Dans un entretien au "Monde", le directeur général d'Uber France, Thibaud Simphal, annonce la suspension de ce service controversé.

Le directeur général d\'Uber France, Thibaud Simphal, le 19 mai 2015, à Paris.
Le directeur général d'Uber France, Thibaud Simphal, le 19 mai 2015, à Paris. (MIGUEL MEDINA / AFP)

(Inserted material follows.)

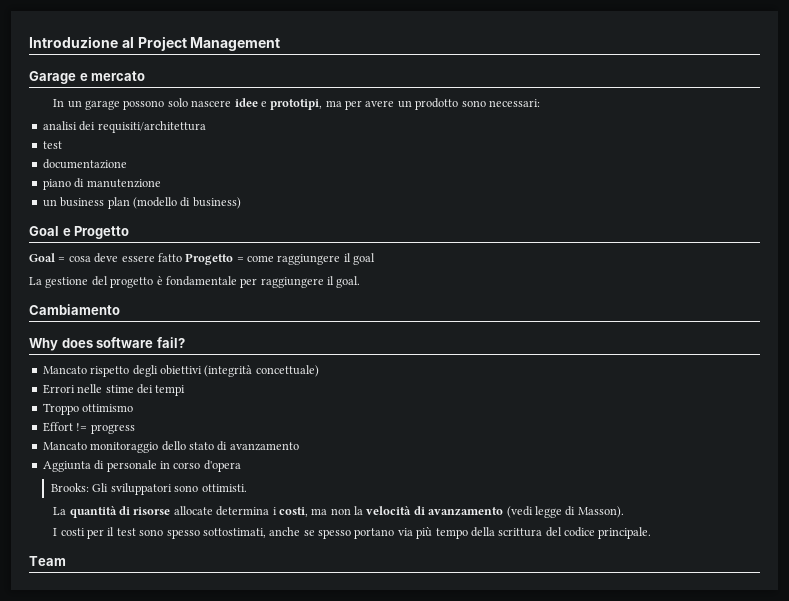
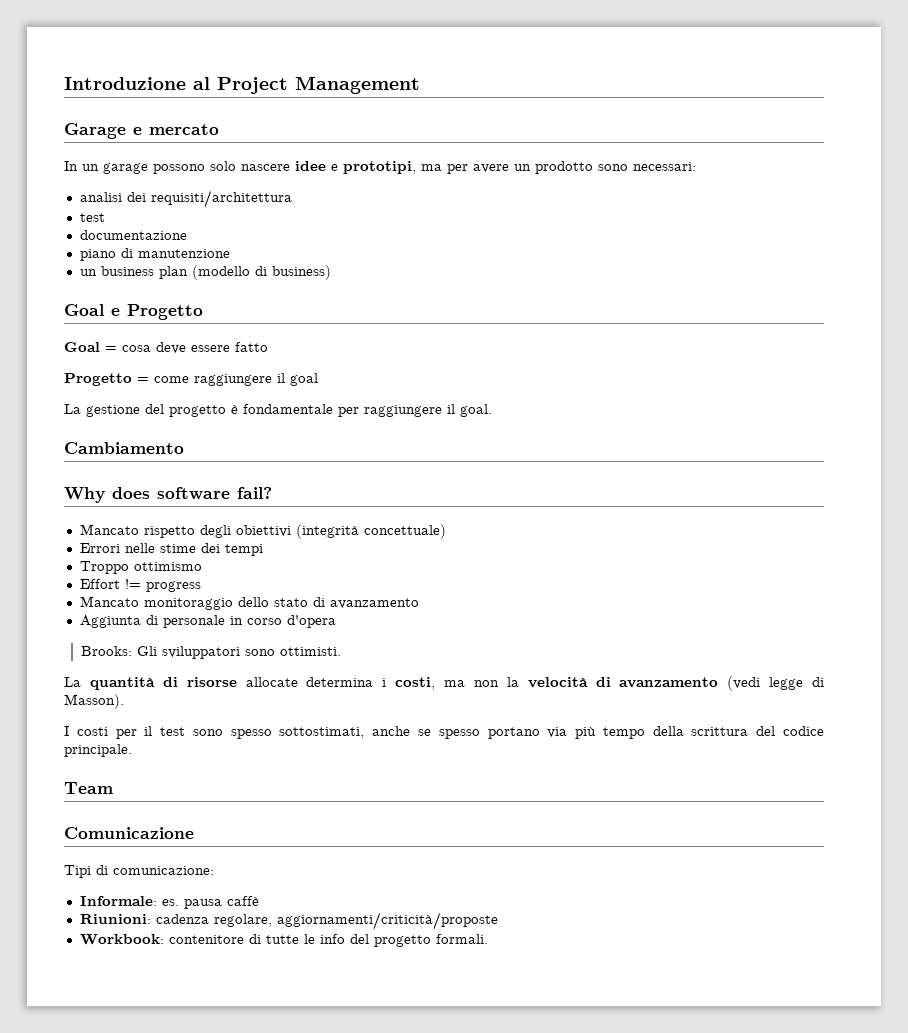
(182, 257) none -> (268, 347) //
(66, 561) none -> [64,827,194,839] [64,865,214,878] [79,896,259,909] [79,912,498,930] [79,934,488,947] // Comunicazione // Tipi di comunicazione: // Informale: es. pausa caffè // Riunioni: cadenza regolare, aggiornamenti/criticità/proposte // Workbook: contenitore di tutte le info del progetto formali.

UberPop va être suspendu. Dans un entretien au Monde, le directeur général d'Uber France, Thibaud Simphal, annonce la suspension de ce service en France à partir de 20 heures, vendredi 3 juillet. Visé par une enquête judiciaire, ce service, qui permet à des chauffeurs amateurs de transporter des passagers contre rémunération, est la cible des taxis depuis son lancement.

Pourquoi une telle décision ?

"En premier lieu, pour préserver la sécurité des chauffeurs Uber, ce qui a toujours été notre priorité. Ils ont été victimes d’actes de violence ces derniers jours", explique-t-il, avant d'évoquer "un esprit d'apaisement, de dialogue avec les pouvoirs publics".

Sur la légitimité de ce service, interdit par la loi Thévenoud de 2014, Thibaud Simphal indique attendre la décision du Conseil constitutionnel, prévue en septembre.

Que vont devenir les chauffeurs UberPop ?

"Nous allons les aider", explique le directeur, sans détailler précisément de quelle manière. Mais il rappelle que "87% des chauffeurs UberPop ont une autre activité à côté" et que leur recette moyenne annuelle est de 8 200 euros. Pour Thibaud Simphal, ces chauffeurs ne perdent qu'"une opportunité réelle d’arrondir leurs fins de mois".

Quelles propositions fait-il pour sortir de la crise ? 

Thibaud Simphal imagine des aménagements pour aider au développement du marché des VTC. Selon lui, il suffirait de ne plus exiger une formation en nombre d’heures, mais des compétences validées par un examen. "Actuellement, le processus pour devenir VTC prend six mois et nécessite 250 heures de formation alors qu’on a le droit d’être pilote d’avion léger en 20 heures ! Cette formation coûte jusqu’à 6 000 euros. Personne, dans les populations dont on parle, n’a une telle somme". Il souhaite également que la capacité financière à 1 500 euros imposée aux VTC soit abaissée et que l'on autorise des voitures moins luxueuses aux chauffeurs.